Présentation de l’éditeur
Sept années après son adoption, la déclaration UE-Turquie soulève toujours de nombreuses interrogations, aussi bien du point de vue des intentions politiques ayant présidé à son adoption que de sa nature juridique même. Perçue comme un véritable « modèle » de gestion des flux migratoires, elle est, plus encore, source d’inquiétudes : non seulement parce qu’elle utilise et détourne le droit européen dans le but d’organiser un système d’éloignement des frontières, contraire au droit international, en particulier au droit de l’asile, mais aussi parce qu’elle instrumentalise le droit international, avec pour stratégie durable celle d’un évitement des responsabilités des États membres de l’Union européenne, contraire au droit européen.
Au-delà de l’analyse de la pratique liée à la mise en œuvre, depuis 2016, de la déclaration UETurquie, l’ouvrage a pour objet de souligner l’intérêt, les caractéristiques et les écueils d’une telle méthode de régulation des flux migratoires, ainsi que les jeux d’apparences qu’elle contribue à alimenter.
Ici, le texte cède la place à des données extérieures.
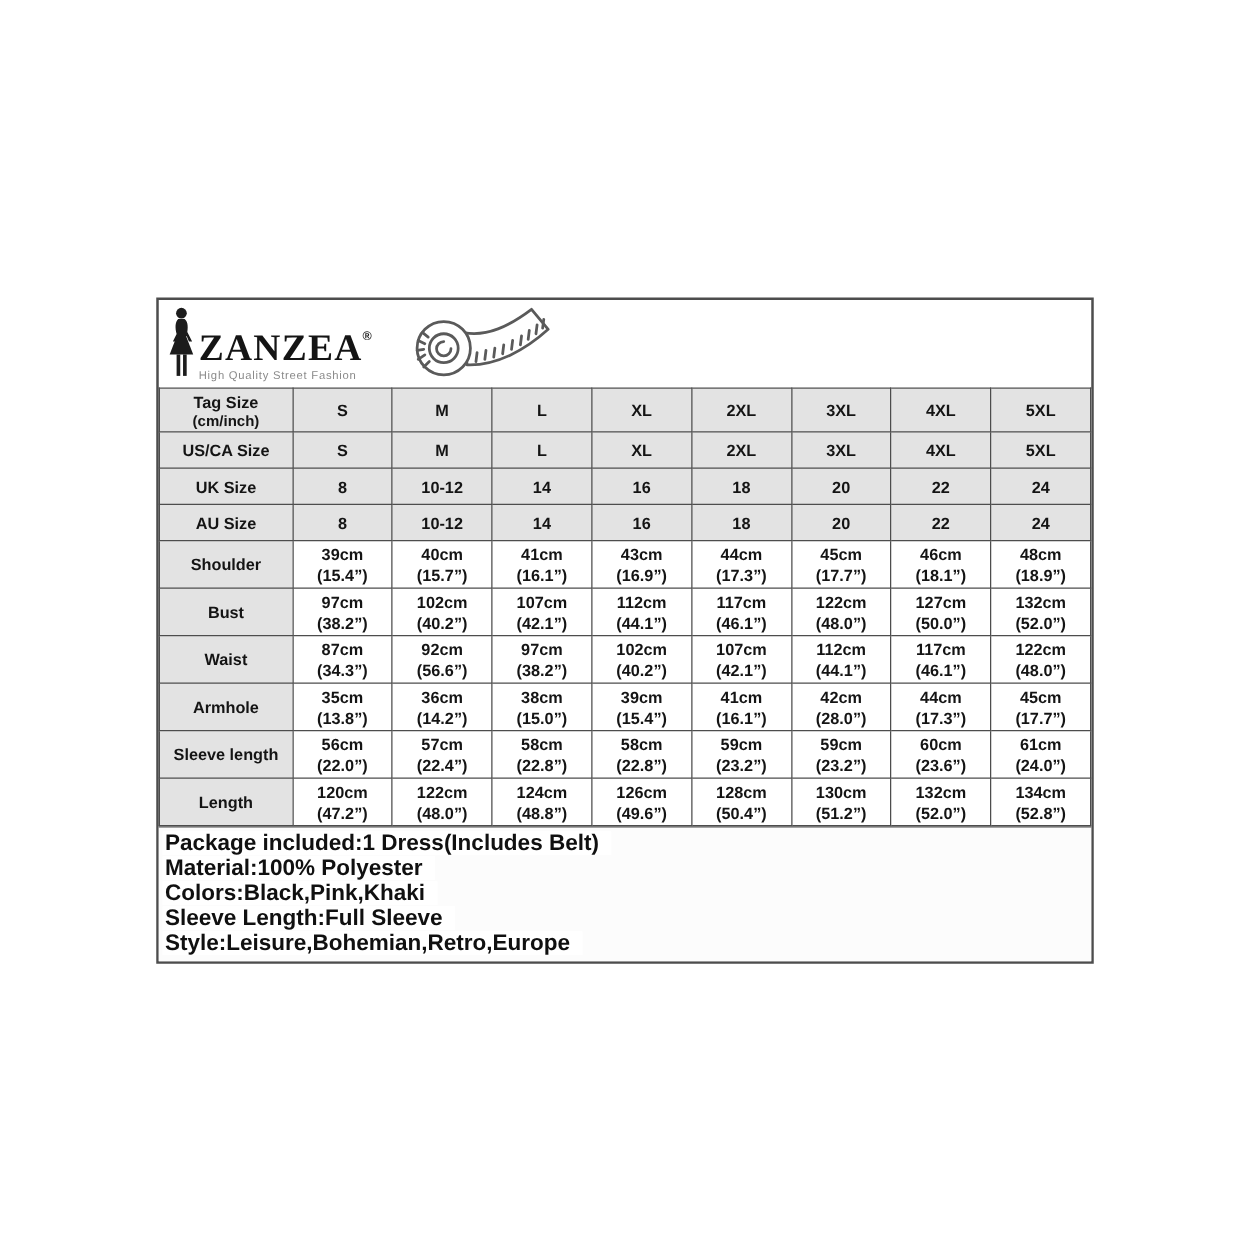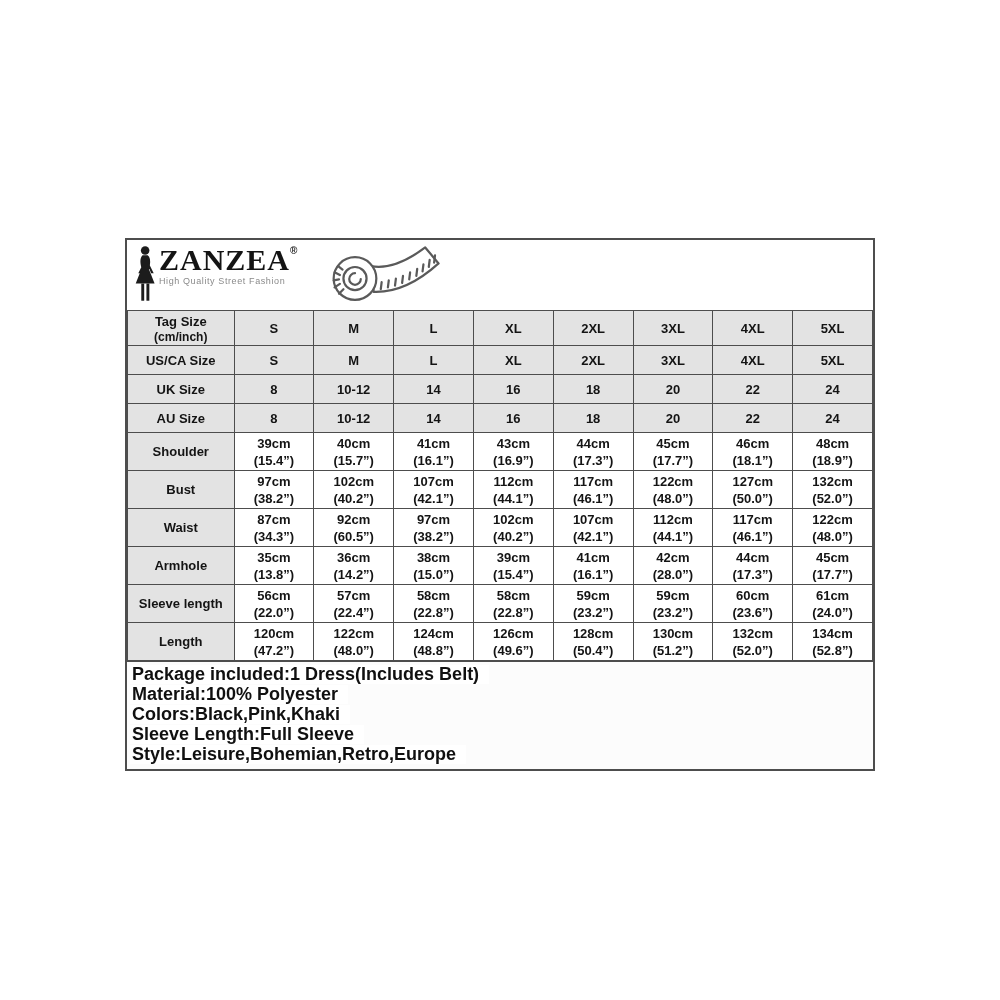--- a/index.html
+++ b/index.html
@@ -3,21 +3,21 @@
 <meta charset="utf-8">
 <style>
   html,body{margin:0;padding:0;background:#ffffff;width:1000px;height:1000px;
     font-family:"Liberation Sans", sans-serif;color:#1c1c1c;}
   #canvas{position:relative;width:1000px;height:1000px;background:#ffffff;overflow:hidden;}
   #chart-box{position:absolute;left:125px;top:238px;width:750px;background:#ffffff;
     border:2px solid #4d4d4d;box-sizing:border-box;}
 
   
   #chart-header{display:flex;align-items:center;height:70px;box-sizing:border-box;}
-  #logo-block{width:190px;display:flex;align-items:flex-start;padding-left:6px;box-sizing:border-box;}
+  #logo-block{width:190px;display:flex;align-items:flex-end;padding-left:6px;box-sizing:border-box;}
   #logo-figure{flex:0 0 26px;height:60px;}
   #logo-texts{display:flex;flex-direction:column;line-height:1;}
   #brand-row{display:flex;align-items:flex-start;}
   #brand-name{font-family:"Liberation Serif", serif;font-weight:bold;font-size:30px;
     letter-spacing:1px;color:#141414;}
   #brand-reg{font-size:10px;font-weight:bold;margin-top:1px;}
   #brand-tagline{font-size:9px;color:#8a8a8a;letter-spacing:0.6px;margin-top:2px;white-space:nowrap;}
   #notice-block{flex:1;text-align:center;font-weight:bold;font-size:14px;line-height:20px;color:#111;}
   #tape-block{width:140px;display:flex;justify-content:center;align-items:center;}
 
@@ -215,21 +215,21 @@
             </td>
           </tr>
           <tr class="measure-row">
             <th>Waist</th>
             <td>
               <div class="cell-line">87cm</div>
               <div class="cell-line">(34.3”)</div>
             </td>
             <td>
               <div class="cell-line">92cm</div>
-              <div class="cell-line">(60.5”)</div>
+              <div class="cell-line">(56.6”)</div>
             </td>
             <td>
               <div class="cell-line">97cm</div>
               <div class="cell-line">(38.2”)</div>
             </td>
             <td>
               <div class="cell-line">102cm</div>
               <div class="cell-line">(40.2”)</div>
             </td>
             <td>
Car pareille instrumentalisation des règles juridiques serait en effet impossible sans une stratégie régionale d’influence conduisant, dans les faits, à un affaiblissement des garanties internationales et européennes ordinairement reconnues aux individus en exil. C’est au regard de l’ensemble de ces éléments que doit être abordée la contribution de la déclaration de 2016 et de son approche gestionnaire des flux migratoires à la formation d’un « ordre des circulations ».
Préface de Frédérique Coulée, professeure de droit public à l’Université Paris-Saclay.